En ninguna circunstancia se puede admitir a Fernando I “Magno” como rey de Castilla, ya que es rey-emperador de León, y Castiella es un territorio dependiente legionense sin la más mínima personalidad, lo que se puede contrastar prístinamente en la diplomatura del monarca (COLECCIÓN DIPLOMÁTICA DE FERNANDO I (1037-1065)-P. Blanco Lozano; Centro de Estudios e Investigación San Isidoro de León).
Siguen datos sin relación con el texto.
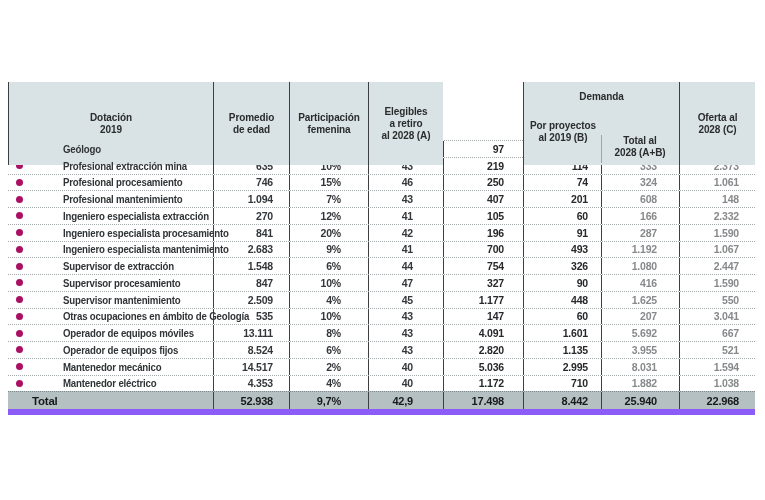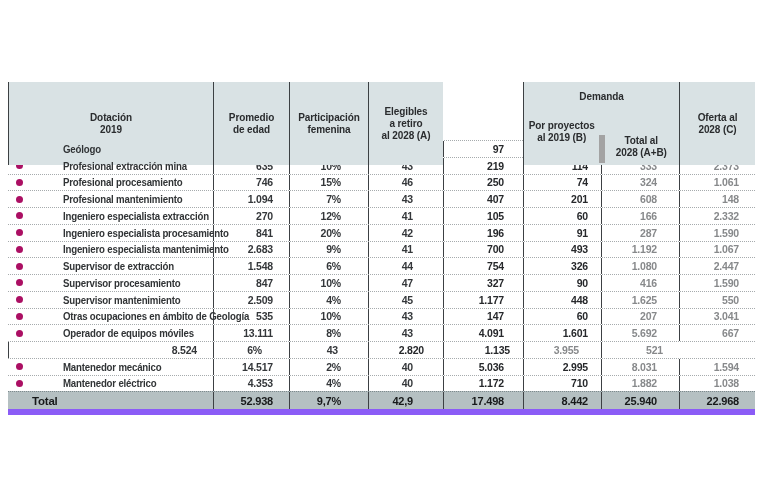--- a/index.html
+++ b/index.html
@@ -27,21 +27,21 @@
     position:absolute;left:2px;bottom:11px;font-size:19px;font-weight:800;
     color:#131516;letter-spacing:-0.4px;white-space:nowrap;
   }
   .person{position:absolute;right:6px;top:3px;width:22px;height:53px;}
   .person svg{width:100%;height:100%;display:block;fill:#17181a;}
 
   .group{flex-direction:column;justify-content:flex-start;padding:0;}
   .gl{height:20px;width:100%;display:flex;align-items:center;justify-content:center;padding-top:5px;}
   .gsub{flex:1;display:flex;width:100%;}
   .sub{flex:1;display:flex;align-items:center;justify-content:center;text-align:center;white-space:pre-line;padding-bottom:4px;}
-  .sub.divided{border-left:6px solid #a3a3a3;margin-top:31px;}
+  .sub.divided{border-left:1px solid #a3a3a3;margin-top:31px;}
 
   
   .trow{height:16.75px;border-top:1px dotted #a6abad;}
   .cell{
     border-left:1.5px solid var(--line);
     display:flex;align-items:center;justify-content:flex-end;
     font-weight:700;font-size:10.5px;letter-spacing:-0.2px;
   }
   .label-cell{border-left:none;justify-content:flex-start;padding-left:8px;gap:31px;}
   .dot{width:7px;height:7px;border-radius:50%;background:var(--accent);margin-right:9px;flex:none;}
@@ -248,20 +248,24 @@
         </div>
         <div class="cell vcell v0">13.111</div>
         <div class="cell vcell v1">8%</div>
         <div class="cell vcell v2">43</div>
         <div class="cell vcell v3">4.091</div>
         <div class="cell vcell v4">1.601</div>
         <div class="cell vcell v5">5.692</div>
         <div class="cell vcell v6">667</div>
       </div>
       <div class="grid-row trow">
+        <div class="cell label-cell">
+          <span class="dot"></span>
+          <span class="label-text">Operador de equipos fijos</span>
+        </div>
         <div class="cell vcell v0">8.524</div>
         <div class="cell vcell v1">6%</div>
         <div class="cell vcell v2">43</div>
         <div class="cell vcell v3">2.820</div>
         <div class="cell vcell v4">1.135</div>
         <div class="cell vcell v5">3.955</div>
         <div class="cell vcell v6">521</div>
       </div>
       <div class="grid-row trow">
         <div class="cell label-cell">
Otra de las consecuencias importantes de la conquista de Barbastro, por la relación con los agarenos, aunque fuese bélica, que produjo una fascinación de aquellos guerreros europeos recios hacia las delicias culturales y sociales mahometanas. “Como ya señaló el historiador Pierre Bonnassie al analizar los testamentos de Arnau Mir de Tost y de su esposa Arsenda, así como el inventario de sus bienes, que el vizconde hizo elaborar en 1068, la aristocracia catalana almacenaba en sus castillos y palacios una cantidad considerable de objetos provenientes de al-Andalus como trofeos o presentes”. Algunos historiadores han escrito sobre el influjo, que las poesías cantadas por los cautivos musulmanes de Barbastro, tuvieron en el alba de la poesía trovadoresca, cuando aquellos desgraciados fueron conducidos como esclavos hasta la Aquitania del duque Guillermo VIII. La conclusión de esta conquista fue que resultó ser una victoria, sino pírrica, por lo menos muy efímera. En suma, estamos ante una obra monográfica a la que califico de excelente y, que recomiendo de interés preferente. Ceterum censeo Carthaginen esse delendam”.